How would CoreData know whether or not your transient attribute has any persistent attributes derived from it? (This information cannot be expressed in the model.)


If CoreData didn't mark the object dirty when a transient attribute changed, the delayed-update set accessor pattern for non-standard attribues wouldn't work.

<http://developer.apple.com/documentation/Cocoa/Conceptual/CoreData/ Articles/cdNSAttributes.html>

In other cases, it can be a nuisance that changing a transient attribute marks the object dirty. In this situation I've reconsidered my use of transient attributes on a case by case basis to see if that is really what I needed, or if a plain old iVar would better suit my needs.

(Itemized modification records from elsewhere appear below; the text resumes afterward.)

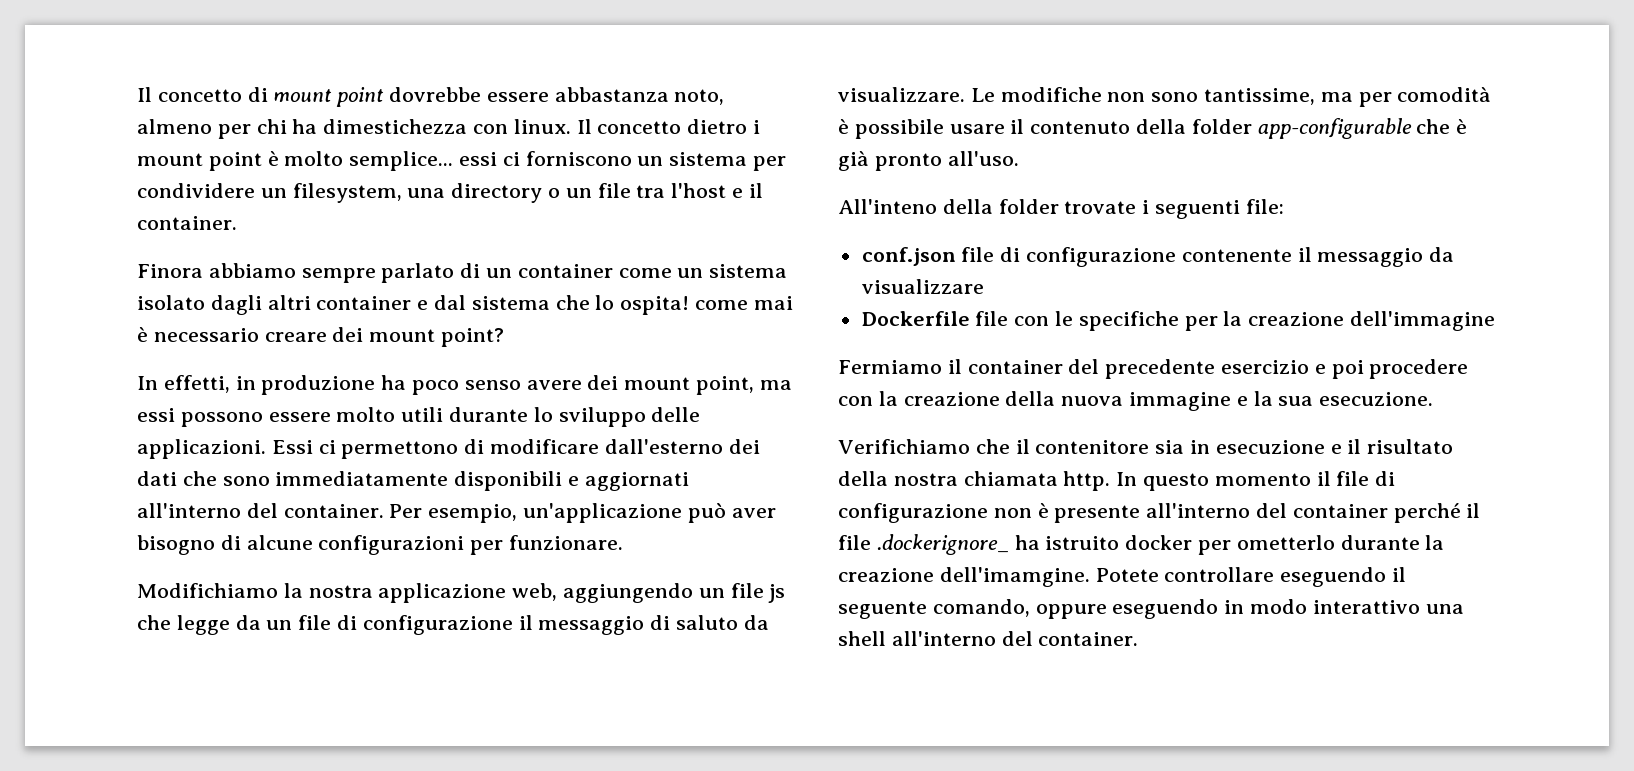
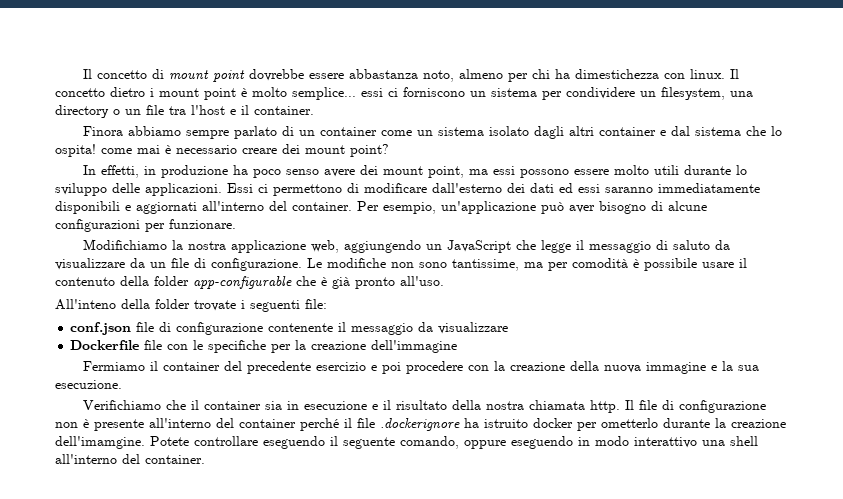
[182,471,270,486] che sono -> [559,183,653,193] ed essi saranno
[730,583,786,603] [137,615,513,635] file js che legge da un file di configurazione -> [447,240,572,253] JavaScript che legge
[838,87,965,102] visualizzare. -> [55,258,302,271] visualizzare da un file di configurazione.
[1035,440,1150,454] contenitore -> [204,401,262,410] container
[1116,471,1331,491] In questo momento il -> [625,400,635,410] Il
[876,534,1009,555] .dockerignore_ -> [380,418,460,431] .dockerignore

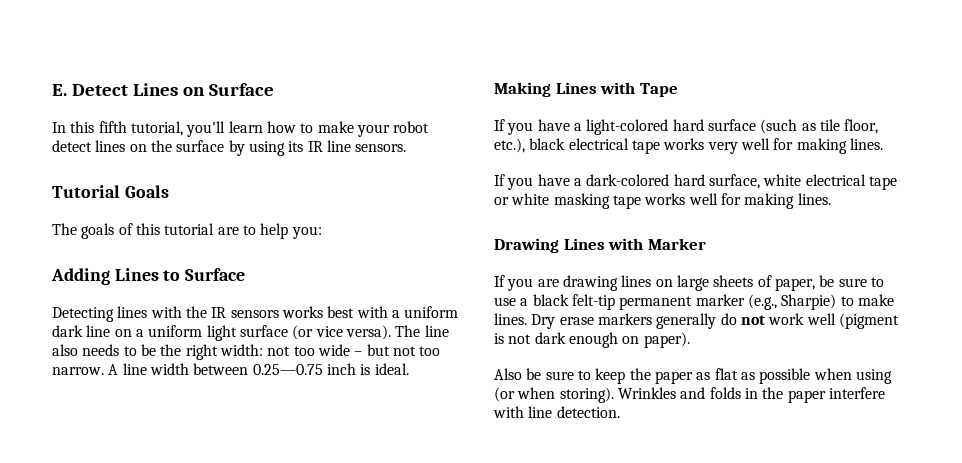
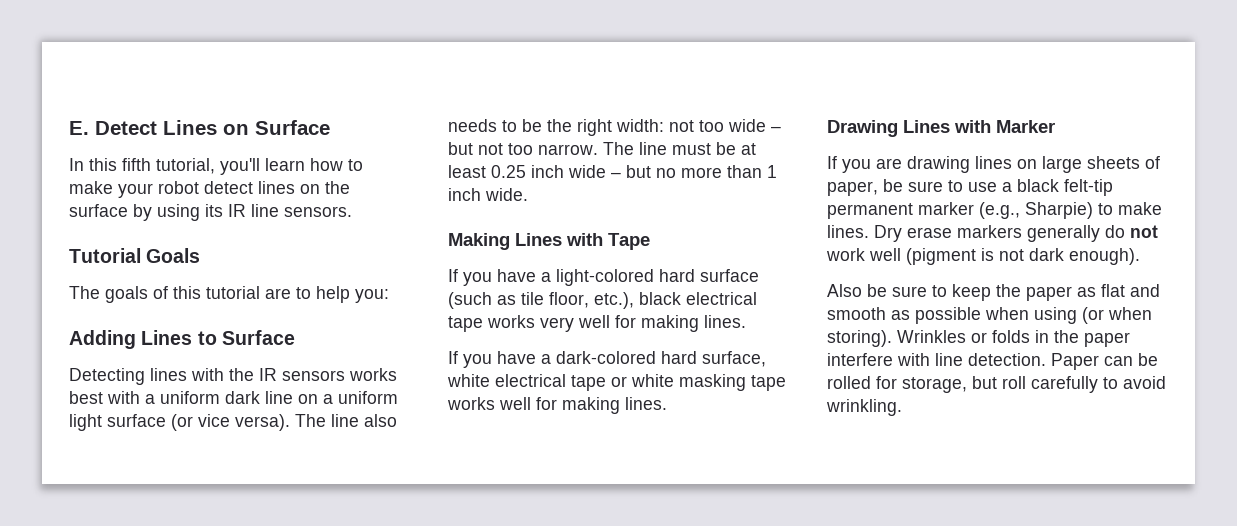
[108,363,409,375] A line width between 0.25—0.75 inch is ideal. -> [603,142,756,155] [448,165,777,178] [448,188,528,201] The line must be at least 0.25 inch wide – but no more than 1 inch wide.
[568,332,690,348] enough on paper). -> [1069,248,1140,265] enough).
(738, 374) none -> [1130,284,1160,297] [827,307,886,320] and smooth
[680,387,706,399] and -> [971,332,987,343] or
(620, 412) none -> [1051,353,1158,370] [827,376,1166,393] [826,399,902,416] Paper can be rolled for storage, but roll carefully to avoid wrinkling.

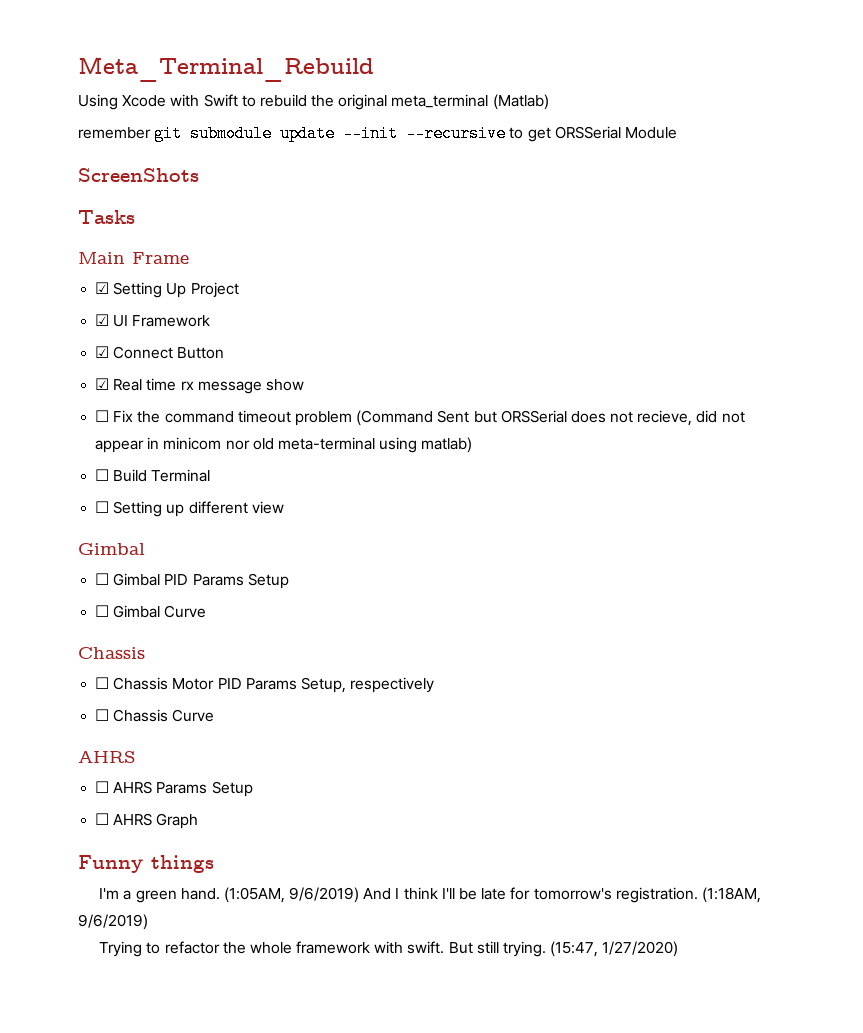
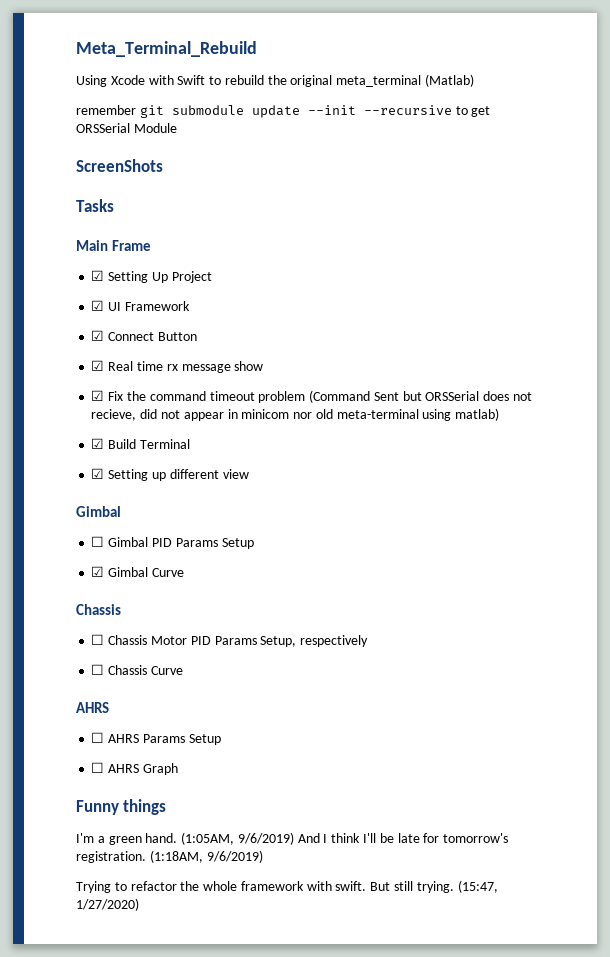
[95,410,110,422] ☐ -> [91,390,105,401] ☑
[95,469,110,481] ☐ -> [91,438,105,449] ☑
[95,501,110,513] ☐ -> [91,468,105,479] ☑
[95,605,110,617] ☐ -> [91,566,105,577] ☑

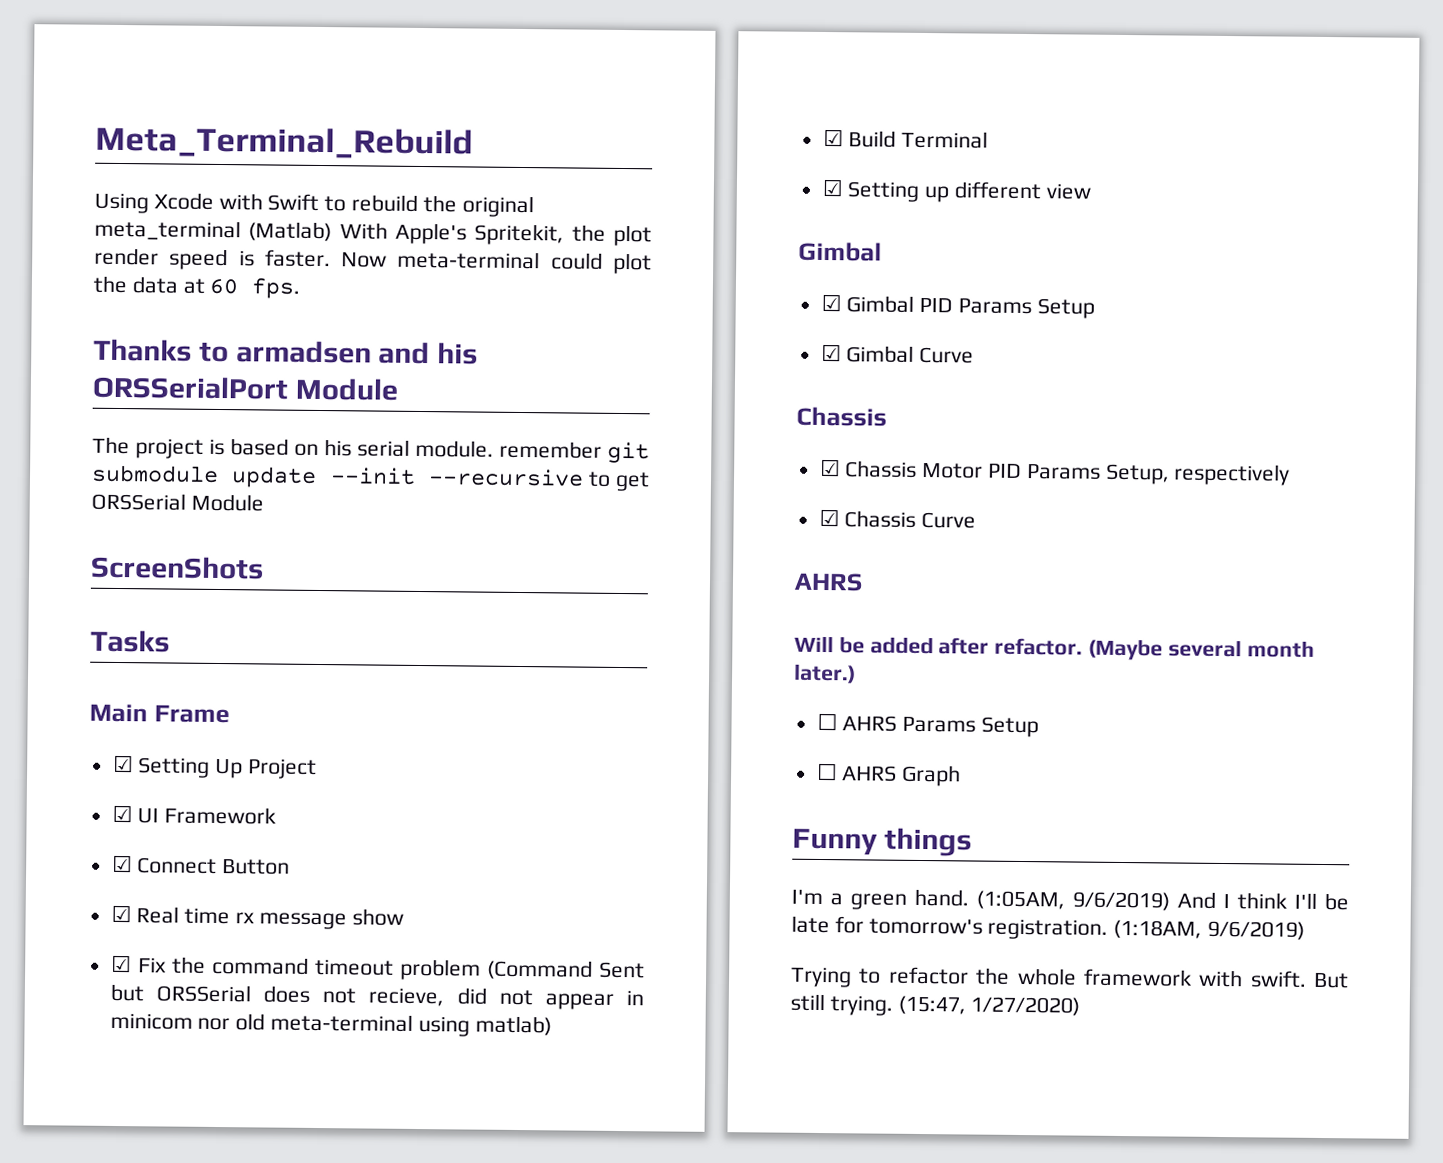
(475, 80) // -> [339,222,652,247] [94,247,652,275] [93,275,302,299] [93,338,479,365] [92,375,399,401] [92,436,494,459] With Apple's Spritekit, the plot render speed is faster. Now meta-terminal could plot the data at 60 fps. // Thanks to armadsen and his ORSSerialPort Module // The project is based on his serial module.
[91,536,105,547] ☐ -> [820,293,842,312] ☑
[91,634,105,645] ☐ -> [819,458,841,477] ☑
[91,664,105,675] ☐ -> [818,508,840,527] ☑
(109, 707) none -> [794,635,1315,661] [793,663,856,684] // Will be added after refactor. (Maybe several month later.)

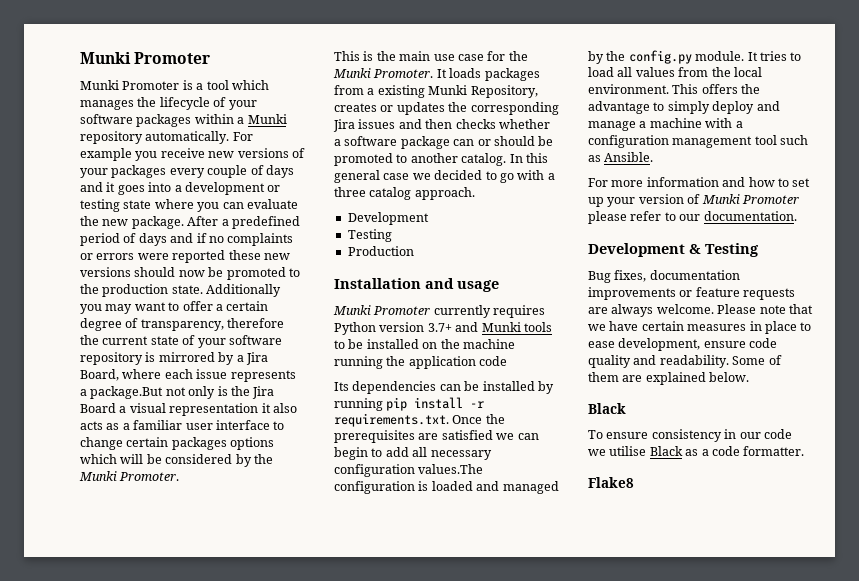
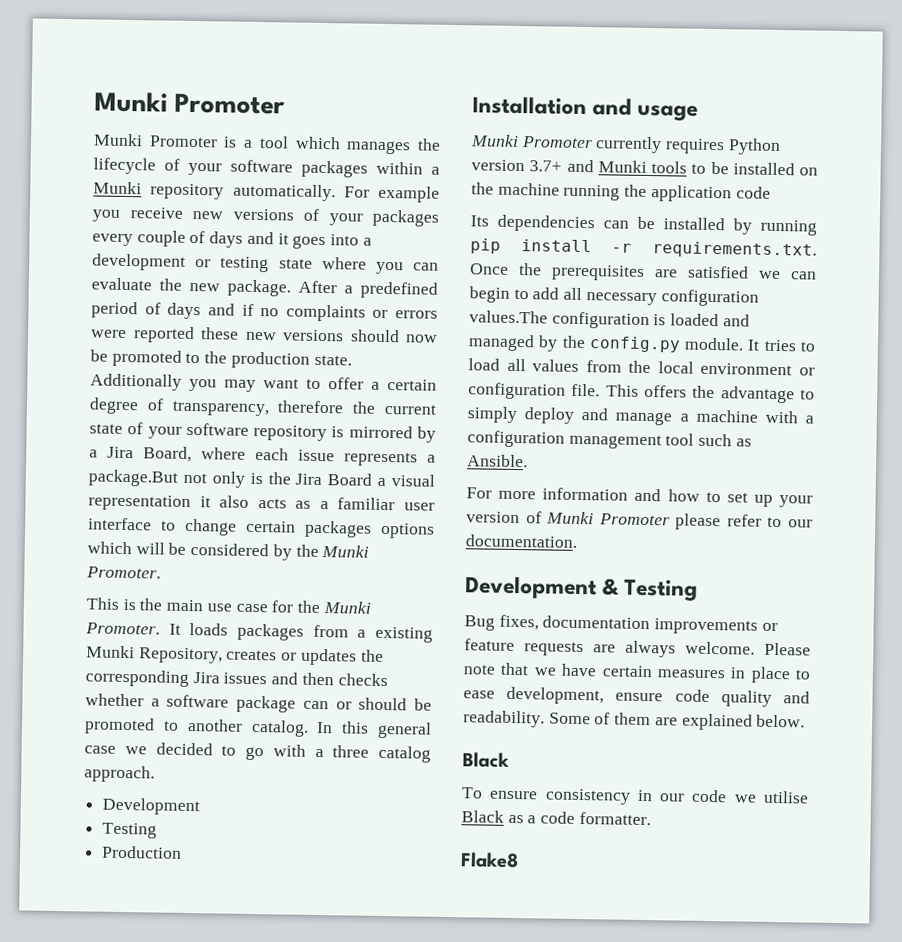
[588,84,669,94] environment. -> [700,362,815,376] [468,382,601,400] environment or configuration file.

In an attempt to resolve this issue, I've created a ivar for the attribute in my NSMangedObject subclass and manage it's storage myself. After creating my own accessor methods, setting this value no longer marks my document as dirty, but the table column is not notified of the change. Wrapping the assignment in my accessor with willChangeValueForKey: and didChangeValueForKey: calls updates the table

That is correct. Automatic key value observing is turned off for subclasses of NSManagedObject. You need to re-enable it per key for plain old iVars, or manually invoke will/didChangeValueForKey.


but marks the document as dirty even though this value is no longer and attribute of my CoreData model and I'm managing my own storage.

[...]

How do I avoid setting my document as dirty yet notify any objects observing this value that it has changed?

I don't have a standalone example which currently does this. Have you set a breakpoint to see who is marking the document dirty?